▸ **WHAT IS REQUIRED**
Count the lines in the material below that contain the word "left" and give the number alone.

▸ **GIVEN RECORDS**
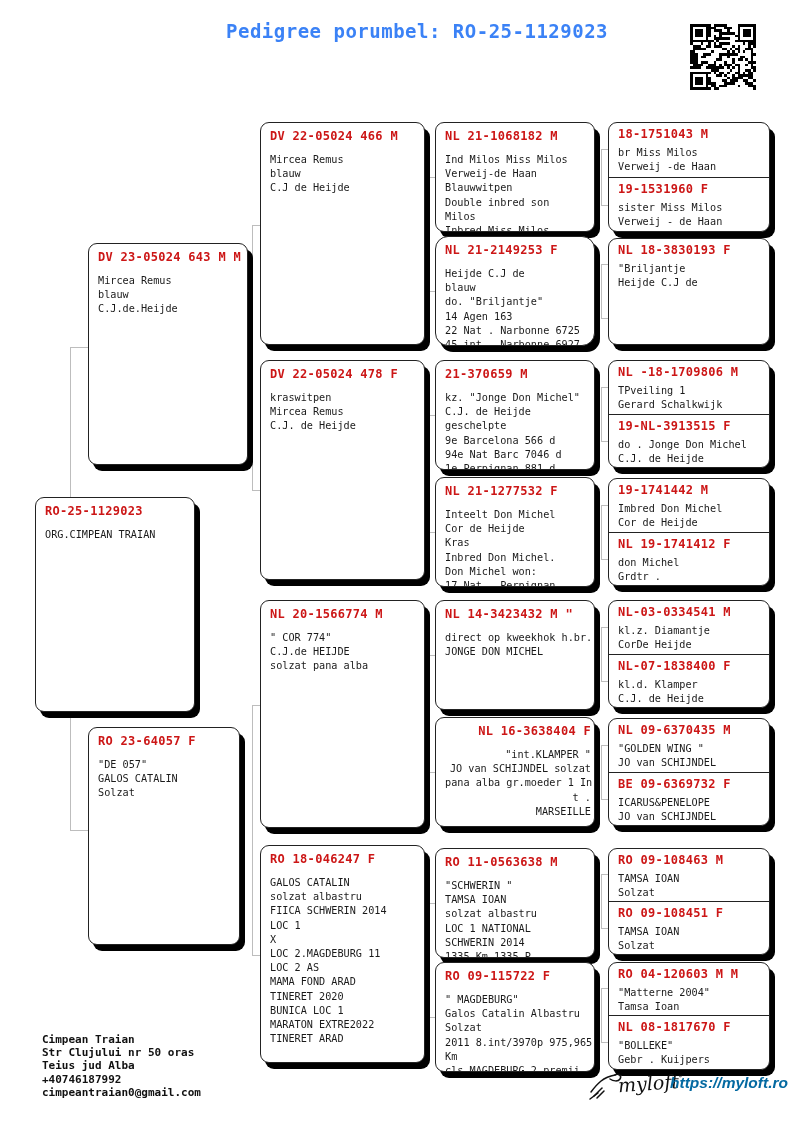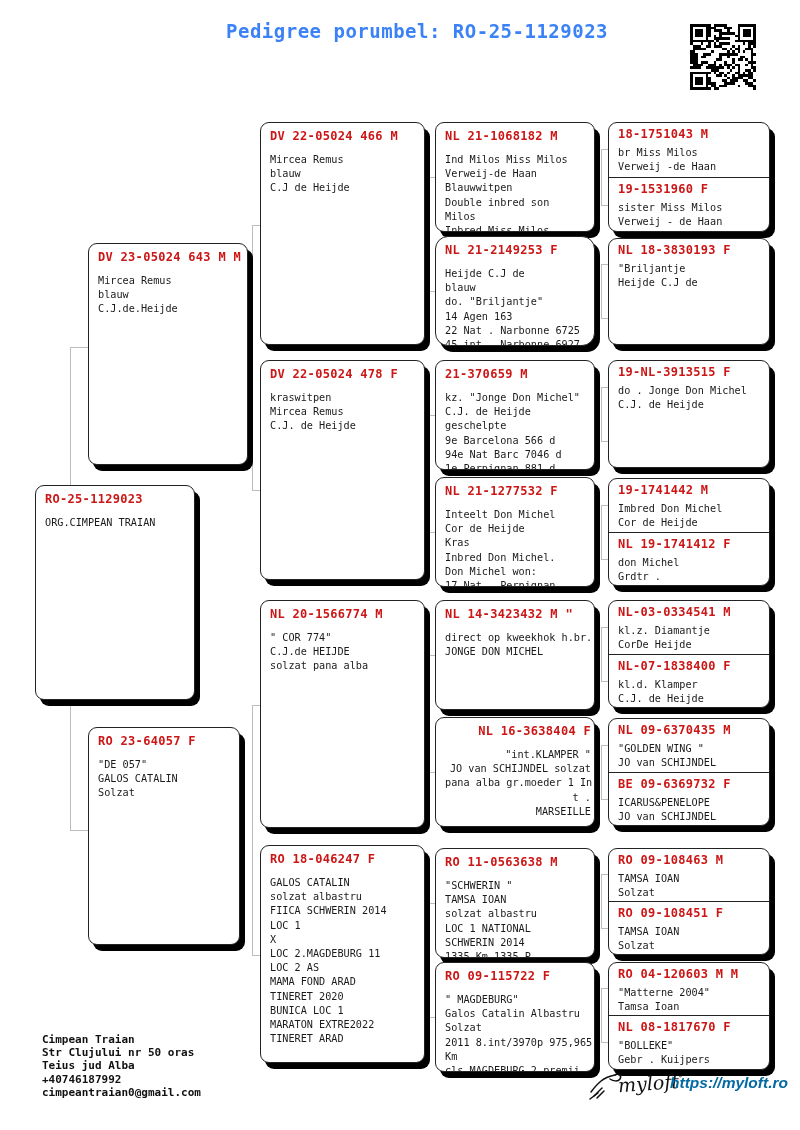--- a/index.html
+++ b/index.html
@@ -548,6 +548,11 @@
       </div>
       <div class="pair" style="left: 608px; top: 360px; width: 162px; height: 108px;">
         <div class="half" style="height: 53px;">
+          <div class="bh">NL -18-1709806 M</div>
+          <div class="bl">TPveiling 1</div>
+          <div class="bl">Gerard Schalkwijk</div>
+        </div>
+        <div class="half" style="height: 53px;">
           <div class="bh">19-NL-3913515 F</div>
           <div class="bl">do . Jonge Don Michel</div>
           <div class="bl">C.J. de Heijde</div>

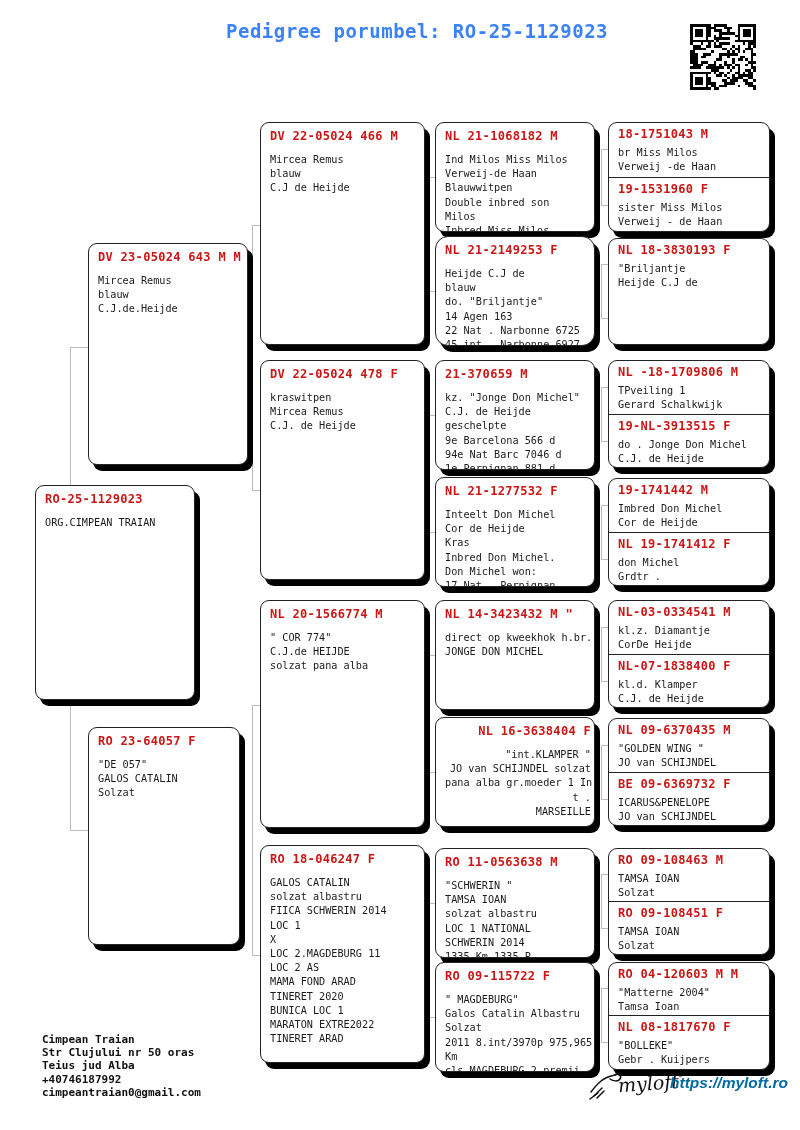--- a/index.html
+++ b/index.html
@@ -411,7 +411,7 @@
       <div class="line" style="left: 601px; top: 1042px; width: 7px; height: 1px;"></div>
     </div>
   <div id="boxes">
-      <div class="box" style="left: 35px; top: 485px; width: 160px; height: 215px;">
+      <div class="box" style="left: 35px; top: 497px; width: 160px; height: 215px;">
         <div class="bh">RO-25-1129023</div>
         <div class="bl">ORG.CIMPEAN TRAIAN</div>
       </div>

▸ **WORKED SOLUTION**
4